Kenan Malik starts the year with a preview of FIVE BOOKS TO ARGUE WITH.
The best kind of book, to my mind, is the kind of book you can have an argument with. Not a book so wrong that I want to throw it across the room, but one that I disagree with and yet find challenging enough to force me to re-examine my own views, and often to put down my disagreements in writing to help me better to clarify them.
For me, not being much of a historian, the first, fourth, and last on Malik’s list look most interesting.
He starts with Joshua Greene’s ‘Moral Tribes:Emotion, Reason, and the Gap Between Us and Them’ which ties in nicely with my own interest in how we can control the dangerous effects of our tendency to form aggressively competing identity groups.
This ties in with his own forthcoming book ‘The Quest for a Moral Compass’ parts of which apparently come from a talk on ‘Science, morality and the Euthyphro dilemma’; a review of Sam Harris’ The Moral Landscape; and a critique of Alex Rosenberg’s moral nihilism.
Roger Scruton’s ‘The Soul of the World’,according to the blurb as excerpted by Malik, ” ‘defends the experience of the sacred against today’s fashionable forms of atheism’. For Scruton, ‘To be fully alive – and to understand what we are – is to acknowledge the reality of sacred things’. The book is not ‘an argument for the existence of God, or a defense of the truth of religion’ but ‘an extended reflection on why a sense of the sacred is essential to human life – and what the final loss of the sacred would mean’ ”
I will be curious to see how Scruton sees ‘today’s fashionable forms of atheism’ as necessarily threatening that basic ‘sense of the sacred’ – and also to see how Malik responds.
The last book on Malik’s list, Nicholas Wade’s ‘A Troublesome Inheritance: Genes, Race, and Human History’ may well be a dangerous and unnecessary exploration, but just because a concept can be misused doesn’t mean it has no meaning, and despite Malik’s reasonably thoughtful but ultimately disappointing effort at fence-sitting I don’t think (as I have previously noted here, here, and here) that we can realistically deny the possibility of defining “race” (in various ways) as a possibly useful scientific concept. Whether we should make use of it is another matter and I remain nervous about where Wade may want to go.
Re Malik on the fence:
It is always a bad sign when people throw around expressions like “85% of variation” without saying what they mean and Malik’s failure to understand the Leewontin Fallacy had to be pointed out to him in the comments by Lou Jost.
I am also inclined to expect nonsense when I read an unsupported bald pedantic claim that starts with “Any scientific classification must..” and was confirmed in that expectation by Malik’s insistence on “a classification system must be complete and able to absorb even those entities not yet identified.” But even if there were such a well-defined concept of “scientific classification” there are lots of scientific concepts which are not “classifications” in that sense (and any plausible concept of race is almost certainly one of them).

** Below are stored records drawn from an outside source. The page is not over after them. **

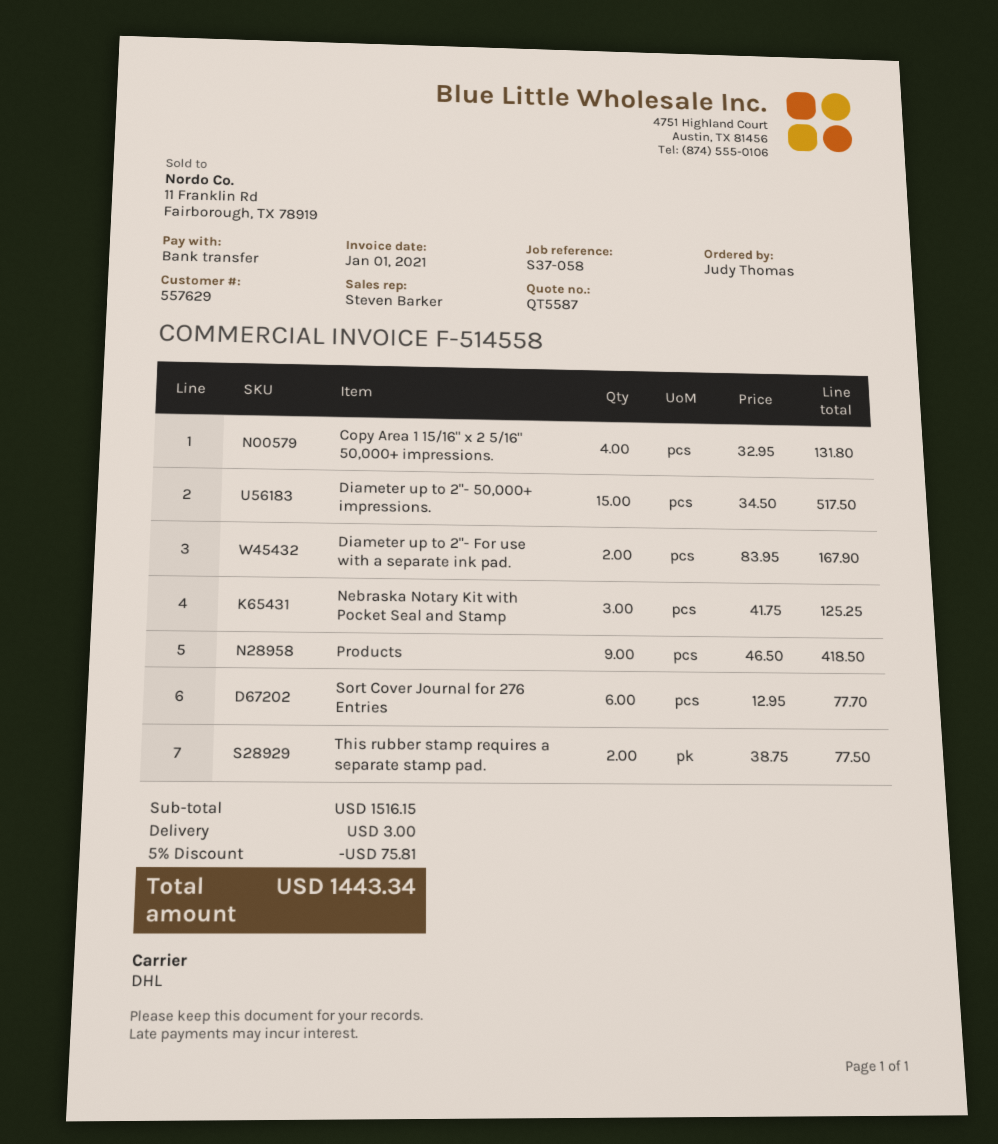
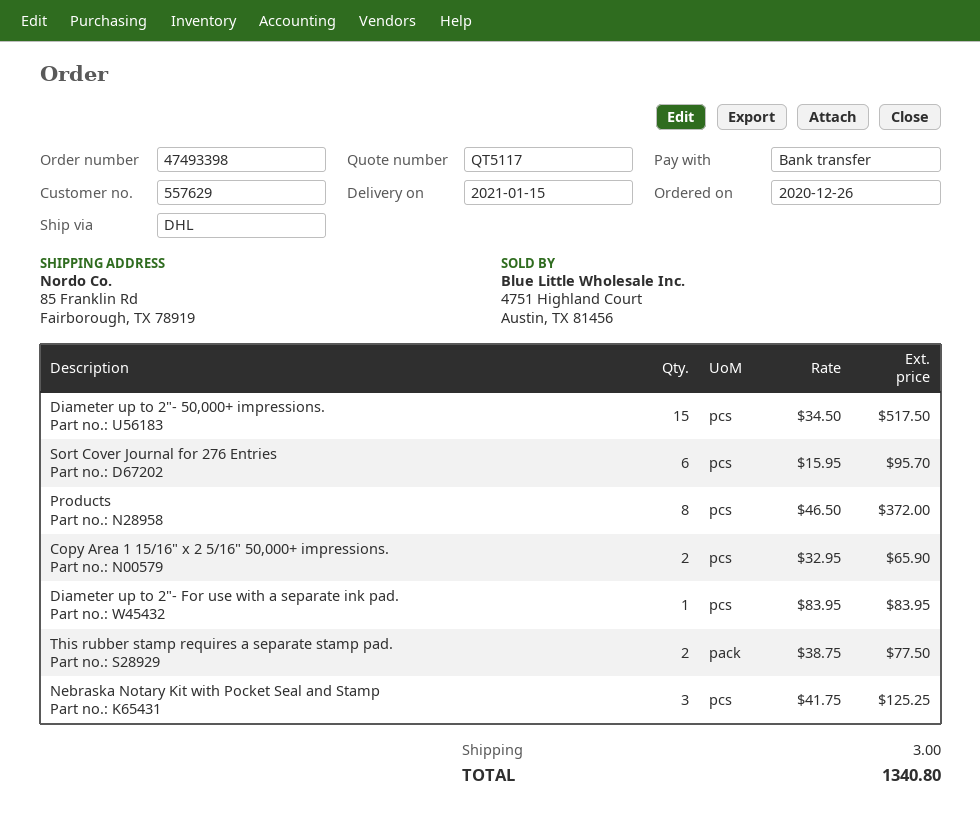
quote number: QT5587 -> QT5117
Copy Area 1 15/16" x 2 5/16" 50,000+ impressions.: 4 x 32.95 = 131.80 -> 2 x 32.95 = 65.90
Diameter up to 2"- For use with a separate ink pad.: 2 x 83.95 = 167.90 -> 1 x 83.95 = 83.95
Products: 9 x 46.50 = 418.50 -> 8 x 46.50 = 372.00
Sort Cover Journal for 276 Entries: 6 x 12.95 = 77.70 -> 6 x 15.95 = 95.70
discount: 5% = 75.81 -> none
total: 1443.34 -> 1340.80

Finally, in his criticism of a 2003 paper in the New England Journal of Medicine that made the case for ‘The importance of race and ethnic background in biomedical research and clinical practice’, he makes much of the use of standard biomedical terminology on one side versus “looseness of the language” on the other. I don’t intend to check whether these authors actually provided explicit procedures for how they identified people with “racial” labels (although they certainly could and should have!), because I am more interested (here) in what is possible than what happened in this particular case. But even if it was just self-identification into clearly defined categories, if that self-identification correlates with a choice of optimal treatment that cannot be cost-effectively determined any other way then it is indeed both scientifically and practically meaningful.